NASA's Mars Exploration Rover Opportunity recorded a panoramic view before
entering the upper end of a fluid-carved valley that descends the inner
slope of a large crater's rim.

The scene includes a broad notch in the crest of the crater's rim, which
may have been a spillway where water or ice or wind flowed over the rim
and into the crater. Wheel tracks visible in the area of the notch were
left by Opportunity as the rover studied the ground there and took images
into the valley below for use in planning its route.

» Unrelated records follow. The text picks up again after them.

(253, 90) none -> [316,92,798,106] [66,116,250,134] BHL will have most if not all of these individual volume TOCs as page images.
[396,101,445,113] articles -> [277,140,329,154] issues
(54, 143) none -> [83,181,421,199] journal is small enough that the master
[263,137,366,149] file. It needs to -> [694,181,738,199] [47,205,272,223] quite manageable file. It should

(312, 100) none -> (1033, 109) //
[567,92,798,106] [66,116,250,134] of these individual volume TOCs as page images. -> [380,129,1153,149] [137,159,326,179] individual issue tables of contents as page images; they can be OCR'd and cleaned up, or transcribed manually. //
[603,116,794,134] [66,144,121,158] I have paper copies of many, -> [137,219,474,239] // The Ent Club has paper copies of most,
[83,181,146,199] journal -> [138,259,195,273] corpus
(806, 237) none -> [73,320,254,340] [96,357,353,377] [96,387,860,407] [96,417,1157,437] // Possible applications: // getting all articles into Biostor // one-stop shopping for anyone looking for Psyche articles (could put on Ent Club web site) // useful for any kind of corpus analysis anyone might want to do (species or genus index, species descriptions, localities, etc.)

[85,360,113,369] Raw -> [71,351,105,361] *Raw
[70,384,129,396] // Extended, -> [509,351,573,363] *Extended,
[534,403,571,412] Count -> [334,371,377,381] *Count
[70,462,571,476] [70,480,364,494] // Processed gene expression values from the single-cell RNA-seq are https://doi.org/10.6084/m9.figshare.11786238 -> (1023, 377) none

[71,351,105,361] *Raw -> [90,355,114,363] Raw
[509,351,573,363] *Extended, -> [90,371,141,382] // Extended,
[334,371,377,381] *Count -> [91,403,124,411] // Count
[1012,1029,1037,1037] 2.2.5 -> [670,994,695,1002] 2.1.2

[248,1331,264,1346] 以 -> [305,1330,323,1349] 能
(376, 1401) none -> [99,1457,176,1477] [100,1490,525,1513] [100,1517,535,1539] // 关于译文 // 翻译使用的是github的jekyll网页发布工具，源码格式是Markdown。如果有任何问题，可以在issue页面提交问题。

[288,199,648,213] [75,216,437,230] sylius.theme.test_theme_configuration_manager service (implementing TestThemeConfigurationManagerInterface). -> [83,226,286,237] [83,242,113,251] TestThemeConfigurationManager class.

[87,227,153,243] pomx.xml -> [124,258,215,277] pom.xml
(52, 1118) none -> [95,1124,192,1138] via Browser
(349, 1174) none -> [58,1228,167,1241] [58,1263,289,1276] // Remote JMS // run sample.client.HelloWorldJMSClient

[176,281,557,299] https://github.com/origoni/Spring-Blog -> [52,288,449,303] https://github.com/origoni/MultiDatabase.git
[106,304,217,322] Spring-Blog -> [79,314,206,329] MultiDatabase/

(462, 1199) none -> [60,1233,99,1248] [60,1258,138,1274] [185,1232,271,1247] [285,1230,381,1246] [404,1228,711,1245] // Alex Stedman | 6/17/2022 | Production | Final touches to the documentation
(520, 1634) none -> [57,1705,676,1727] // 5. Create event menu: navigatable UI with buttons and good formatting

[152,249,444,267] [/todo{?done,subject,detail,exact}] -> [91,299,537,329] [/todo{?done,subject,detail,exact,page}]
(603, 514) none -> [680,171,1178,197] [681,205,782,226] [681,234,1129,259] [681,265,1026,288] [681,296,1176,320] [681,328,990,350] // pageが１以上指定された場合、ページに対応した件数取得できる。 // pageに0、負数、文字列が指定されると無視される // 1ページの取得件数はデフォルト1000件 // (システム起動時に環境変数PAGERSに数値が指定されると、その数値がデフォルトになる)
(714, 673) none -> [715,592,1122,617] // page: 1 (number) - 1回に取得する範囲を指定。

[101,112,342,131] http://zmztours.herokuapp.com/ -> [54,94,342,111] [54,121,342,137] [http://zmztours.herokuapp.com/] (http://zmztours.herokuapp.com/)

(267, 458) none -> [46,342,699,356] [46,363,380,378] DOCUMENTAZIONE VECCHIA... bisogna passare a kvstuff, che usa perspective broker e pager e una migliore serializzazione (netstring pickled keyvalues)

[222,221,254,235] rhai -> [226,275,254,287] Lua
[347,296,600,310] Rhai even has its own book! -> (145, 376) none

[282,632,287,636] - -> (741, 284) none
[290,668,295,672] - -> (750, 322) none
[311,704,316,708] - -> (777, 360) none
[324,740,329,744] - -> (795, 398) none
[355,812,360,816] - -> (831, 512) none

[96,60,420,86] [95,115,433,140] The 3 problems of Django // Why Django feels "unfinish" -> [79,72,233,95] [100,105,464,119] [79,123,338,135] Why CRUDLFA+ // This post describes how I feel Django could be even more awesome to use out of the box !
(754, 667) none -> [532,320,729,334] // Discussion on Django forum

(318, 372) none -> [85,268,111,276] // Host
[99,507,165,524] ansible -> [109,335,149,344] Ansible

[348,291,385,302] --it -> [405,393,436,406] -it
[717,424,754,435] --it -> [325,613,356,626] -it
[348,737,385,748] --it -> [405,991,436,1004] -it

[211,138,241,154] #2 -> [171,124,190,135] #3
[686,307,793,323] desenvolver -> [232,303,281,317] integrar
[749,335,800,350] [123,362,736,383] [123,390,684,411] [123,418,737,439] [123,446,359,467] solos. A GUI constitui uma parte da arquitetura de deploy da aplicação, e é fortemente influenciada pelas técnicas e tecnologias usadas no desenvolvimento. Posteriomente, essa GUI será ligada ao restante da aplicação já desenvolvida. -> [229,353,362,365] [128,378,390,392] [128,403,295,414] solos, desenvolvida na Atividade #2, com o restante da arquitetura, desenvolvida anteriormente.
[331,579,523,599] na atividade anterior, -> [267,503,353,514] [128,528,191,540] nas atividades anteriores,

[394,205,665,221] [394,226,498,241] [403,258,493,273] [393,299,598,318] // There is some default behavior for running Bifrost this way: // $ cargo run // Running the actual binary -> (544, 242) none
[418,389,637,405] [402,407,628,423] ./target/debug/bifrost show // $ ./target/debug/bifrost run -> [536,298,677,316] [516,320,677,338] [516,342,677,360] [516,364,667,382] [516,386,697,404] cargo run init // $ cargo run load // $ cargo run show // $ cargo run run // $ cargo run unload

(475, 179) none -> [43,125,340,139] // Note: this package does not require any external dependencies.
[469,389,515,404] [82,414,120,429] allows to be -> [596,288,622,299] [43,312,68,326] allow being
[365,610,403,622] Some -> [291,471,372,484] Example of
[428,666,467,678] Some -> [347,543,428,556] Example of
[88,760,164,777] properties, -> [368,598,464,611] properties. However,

"It is a tantalizing scene," said Opportunity Deputy Principal Investigator
Ray Arvidson of Washington University in St. Louis. "You can see what
appear to be channels lined by boulders, and the putative spillway at
the top of Perseverance Valley. We have not ruled out any of the possibilities
of water, ice or wind being responsible."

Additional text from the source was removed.